- **RECORDED INFORMATION**:
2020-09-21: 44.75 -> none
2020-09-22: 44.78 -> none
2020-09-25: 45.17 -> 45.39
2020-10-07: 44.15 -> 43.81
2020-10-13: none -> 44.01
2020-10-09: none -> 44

- **WHAT IS EXPECTED**: The full listing above should be transcribed exactly.

- **SOLUTION**:
2020-09-21: 44.75 -> none
2020-09-22: 44.78 -> none
2020-09-25: 45.17 -> 45.39
2020-10-07: 44.15 -> 43.81
2020-10-13: none -> 44.01
2020-10-09: none -> 44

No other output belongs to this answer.